--- Entries supplied Enclosed Below ---

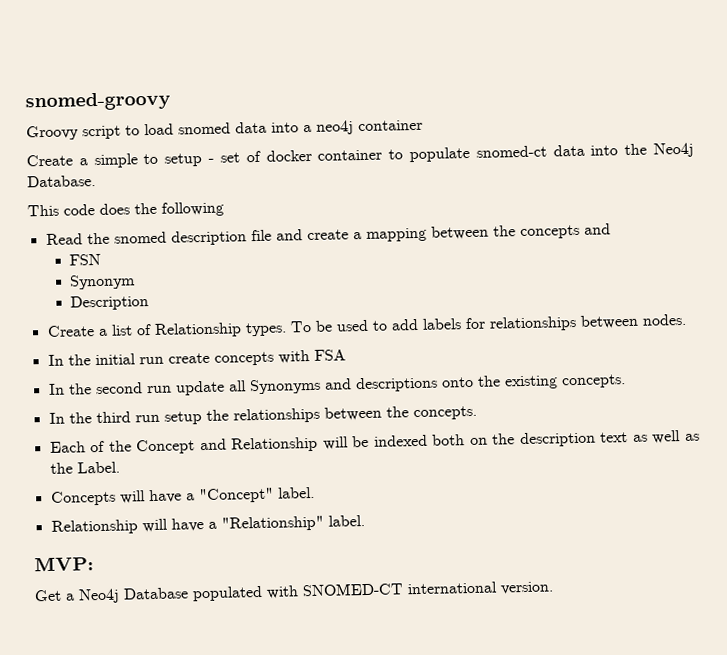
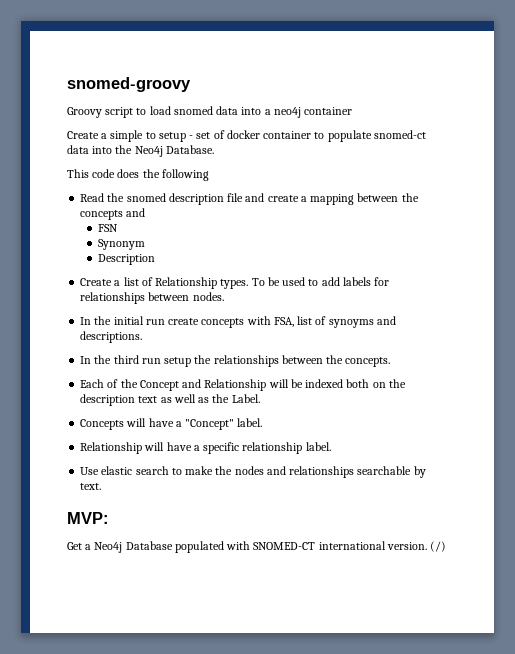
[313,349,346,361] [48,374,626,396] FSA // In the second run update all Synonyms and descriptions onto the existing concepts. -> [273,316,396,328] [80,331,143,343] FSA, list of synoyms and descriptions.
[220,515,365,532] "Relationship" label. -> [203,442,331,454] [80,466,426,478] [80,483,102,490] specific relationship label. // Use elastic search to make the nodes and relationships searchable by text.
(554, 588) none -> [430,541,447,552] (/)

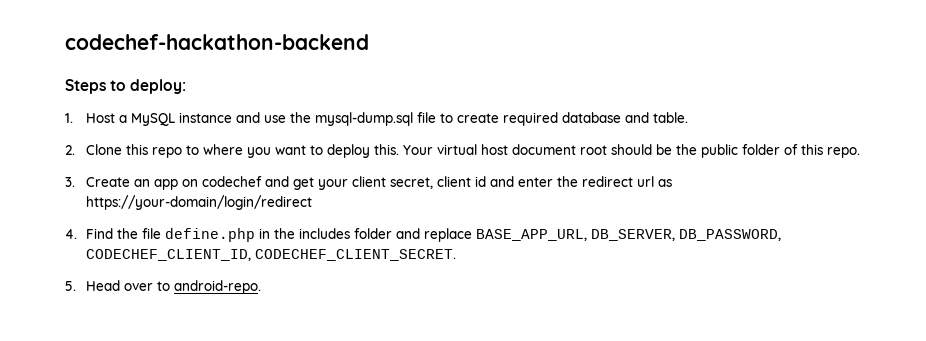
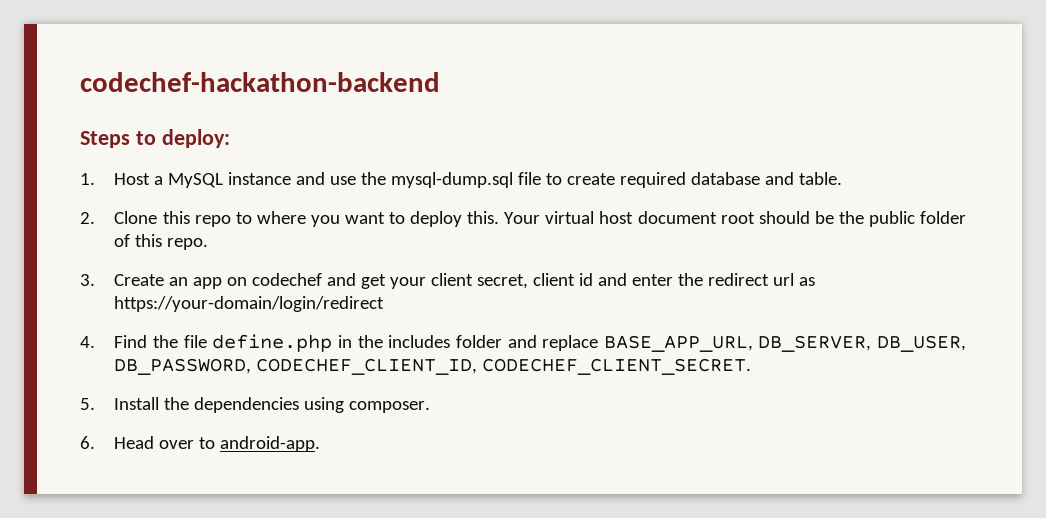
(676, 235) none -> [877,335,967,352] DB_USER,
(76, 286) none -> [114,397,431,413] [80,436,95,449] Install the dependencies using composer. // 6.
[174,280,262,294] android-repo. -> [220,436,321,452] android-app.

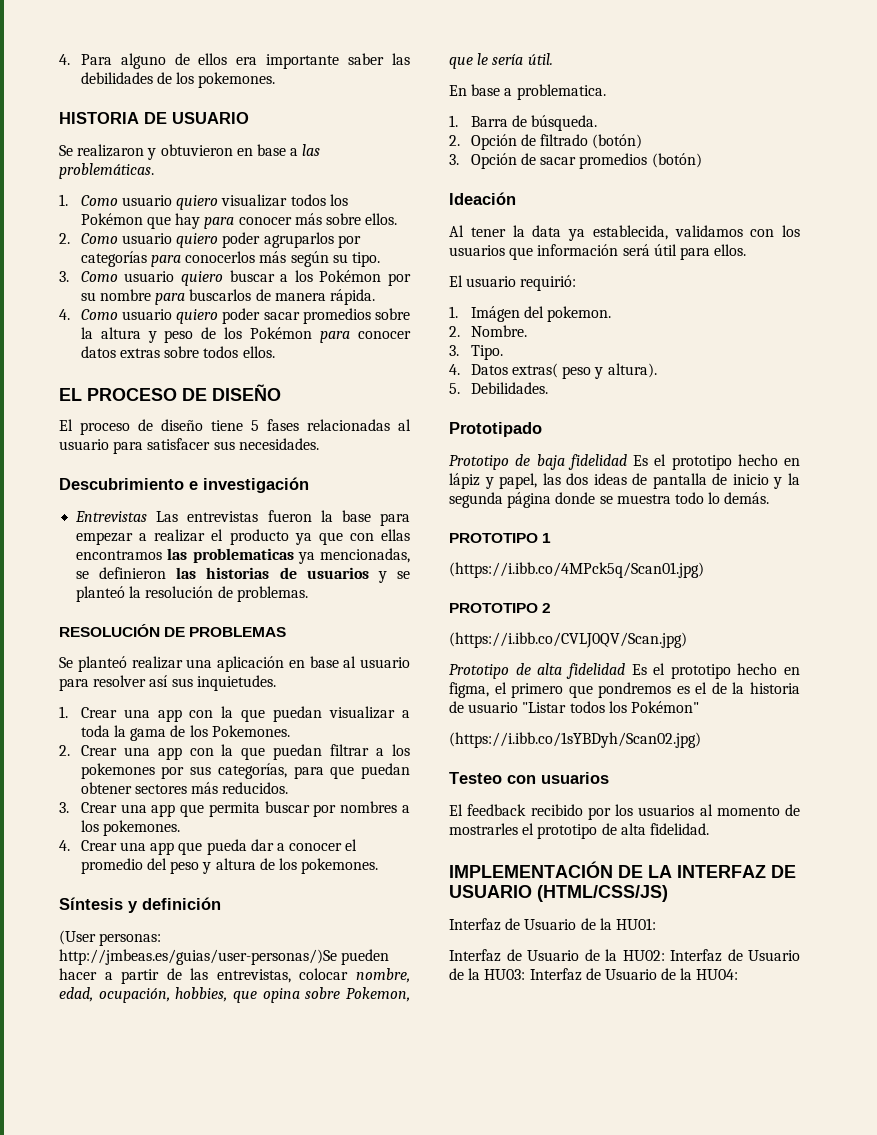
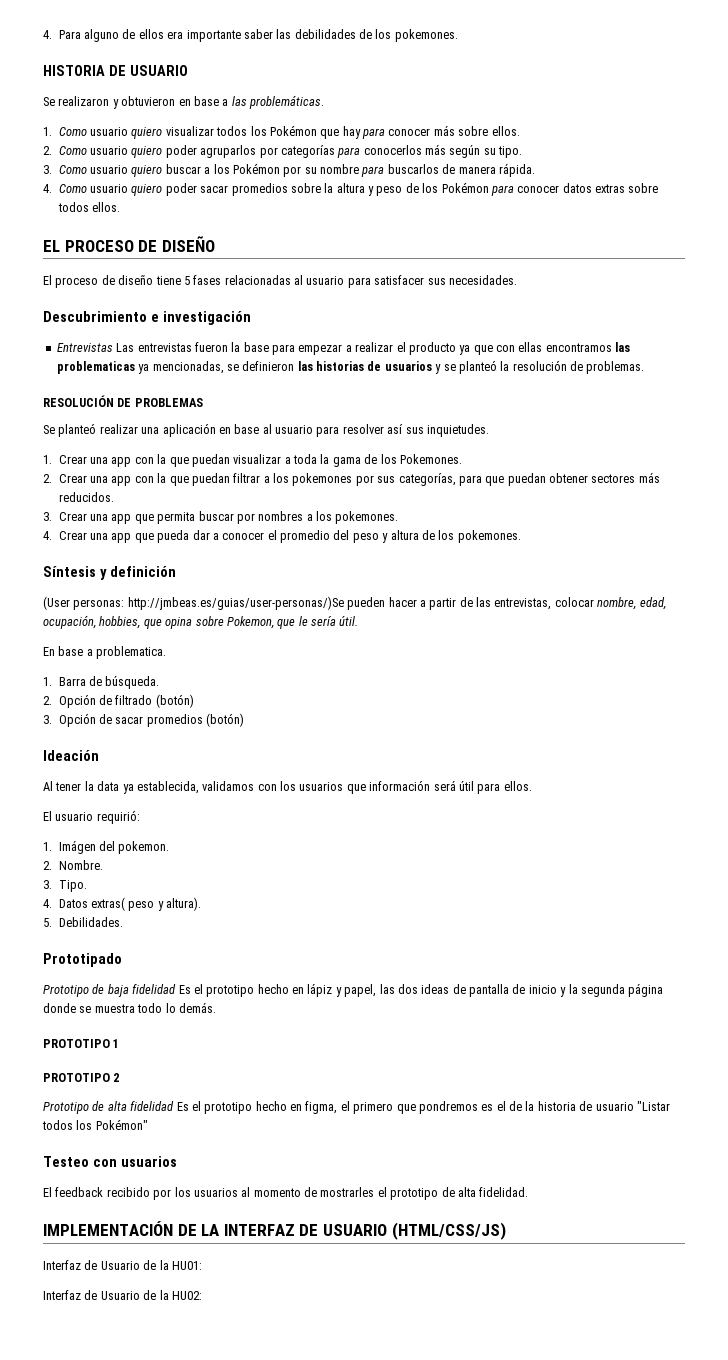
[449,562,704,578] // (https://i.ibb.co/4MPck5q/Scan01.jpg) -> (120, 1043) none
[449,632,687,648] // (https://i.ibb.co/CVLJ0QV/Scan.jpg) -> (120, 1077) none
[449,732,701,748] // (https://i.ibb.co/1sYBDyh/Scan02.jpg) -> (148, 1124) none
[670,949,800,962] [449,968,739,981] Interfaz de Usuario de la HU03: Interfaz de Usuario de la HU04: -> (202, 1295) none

--- End of Enclosed Entries supplied ---

▶ [Work to be completed] Start with the line above containing "(676, 235) none" and end with the line containing "[449,562,704,578] // (https://i.ibb.co/4MPck5q/Scan01.jpg)". Set down that stretch exactly, without any pictures.

▶ [Answer for this exercise]
(676, 235) none -> [877,335,967,352] DB_USER,
(76, 286) none -> [114,397,431,413] [80,436,95,449] Install the dependencies using composer. // 6.
[174,280,262,294] android-repo. -> [220,436,321,452] android-app.

[449,562,704,578] // (https://i.ibb.co/4MPck5q/Scan01.jpg) -> (120, 1043) none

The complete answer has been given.